In this talk I will describe a simple mathematical framework which enables us to think about this problem from a fresh perspective, turning the existence of adversarial examples in deep neural networks from a baffling phenomenon into an unavoidable consequence of the geometry of R^n under the Hamming distance, which can be quantitatively analyzed.
Bio
Adi Shamir received his PhD degree in Computer Science from the Weizmann Institute in 1977. After a year postdoc at University of Warwick, he did research at MIT from 1977–1980 before returning to be a member of the faculty of Mathematics and Computer Science at the Weizmann Institute.

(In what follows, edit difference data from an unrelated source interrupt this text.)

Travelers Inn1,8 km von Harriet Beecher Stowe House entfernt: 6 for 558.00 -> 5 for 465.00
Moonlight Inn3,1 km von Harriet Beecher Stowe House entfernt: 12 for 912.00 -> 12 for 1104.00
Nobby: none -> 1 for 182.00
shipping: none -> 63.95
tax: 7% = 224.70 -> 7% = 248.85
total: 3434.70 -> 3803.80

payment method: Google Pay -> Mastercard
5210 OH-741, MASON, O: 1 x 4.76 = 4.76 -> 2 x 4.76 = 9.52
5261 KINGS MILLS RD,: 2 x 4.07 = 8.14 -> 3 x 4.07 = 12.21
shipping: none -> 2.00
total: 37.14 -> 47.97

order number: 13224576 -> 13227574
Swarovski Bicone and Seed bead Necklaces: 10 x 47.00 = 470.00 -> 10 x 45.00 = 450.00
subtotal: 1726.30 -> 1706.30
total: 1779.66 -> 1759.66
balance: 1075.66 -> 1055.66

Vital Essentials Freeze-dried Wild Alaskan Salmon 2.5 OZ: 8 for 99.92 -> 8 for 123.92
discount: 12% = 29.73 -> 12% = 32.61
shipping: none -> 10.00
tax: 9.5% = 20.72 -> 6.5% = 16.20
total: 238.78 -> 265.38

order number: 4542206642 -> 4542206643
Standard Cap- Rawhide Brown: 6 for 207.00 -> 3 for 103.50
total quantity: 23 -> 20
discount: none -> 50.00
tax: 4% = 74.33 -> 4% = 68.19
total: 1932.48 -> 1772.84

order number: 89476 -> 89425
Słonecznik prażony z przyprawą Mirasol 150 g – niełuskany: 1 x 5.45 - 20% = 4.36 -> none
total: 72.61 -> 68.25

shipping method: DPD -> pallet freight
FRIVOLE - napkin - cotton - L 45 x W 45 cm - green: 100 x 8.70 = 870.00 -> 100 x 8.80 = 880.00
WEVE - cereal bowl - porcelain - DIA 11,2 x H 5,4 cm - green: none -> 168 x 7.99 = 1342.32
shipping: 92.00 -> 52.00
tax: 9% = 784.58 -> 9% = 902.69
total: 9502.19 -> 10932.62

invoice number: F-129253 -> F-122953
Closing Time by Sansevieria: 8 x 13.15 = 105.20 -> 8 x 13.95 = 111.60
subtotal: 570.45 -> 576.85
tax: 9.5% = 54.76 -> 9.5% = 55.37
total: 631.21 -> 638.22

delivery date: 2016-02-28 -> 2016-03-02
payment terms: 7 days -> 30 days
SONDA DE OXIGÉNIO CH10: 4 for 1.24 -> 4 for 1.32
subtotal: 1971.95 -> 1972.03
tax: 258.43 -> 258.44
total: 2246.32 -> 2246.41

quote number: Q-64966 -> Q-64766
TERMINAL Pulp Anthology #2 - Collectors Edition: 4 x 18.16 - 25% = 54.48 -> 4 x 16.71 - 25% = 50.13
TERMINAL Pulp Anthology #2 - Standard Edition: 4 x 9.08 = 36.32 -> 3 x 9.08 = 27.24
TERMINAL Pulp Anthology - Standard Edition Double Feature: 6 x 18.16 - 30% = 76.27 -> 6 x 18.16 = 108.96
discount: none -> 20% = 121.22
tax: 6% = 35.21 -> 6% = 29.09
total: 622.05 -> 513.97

Starting from 2006, he is also an invited professor at École Normale Supérieure in Paris.
He is a co-inventor of the RSA algorithm (along with Ron Rivest and Len Adleman), a co-inventor of the Feige–Fiat–Shamir identification scheme (along with Uriel Feige and Amos Fiat), one of the inventors of differential cryptanalysis and has made numerous contributions to the fields of cryptography and computer science, including the Shamir secret sharing scheme, the breaking of the Merkle-Hellman knapsack cryptosystem, visual cryptography, and the TWIRL and TWINKLE factoring devices.
Shamir has also made contributions to computer science outside of cryptography, such as finding the first linear time algorithm for 2-satisfiability and showing the equivalence of the complexity classes PSPACE and IP.
Shamir has received a number of awards, including the following: the 2002 ACM Turing Award, together with Rivest and Adleman in recognition of his contributions to cryptography. The Paris Kanellakis Theory and Practice Award, the Erdős Prize of the Israel Mathematical Society, the 1986 IEEE W.R.G. Baker Award, the UAP Scientific Prize, the Vatican’s PIUS XI Gold Medal, the 2000 IEEE Koji Kobayashi Computers and Communications Award, the Israel Prize, in 2008, for computer sciences. He holds an honorary DMath (Doctor of Mathematics) degree from the University of Waterloo. In 2018 he was elected to the Royal Society as a foreign member.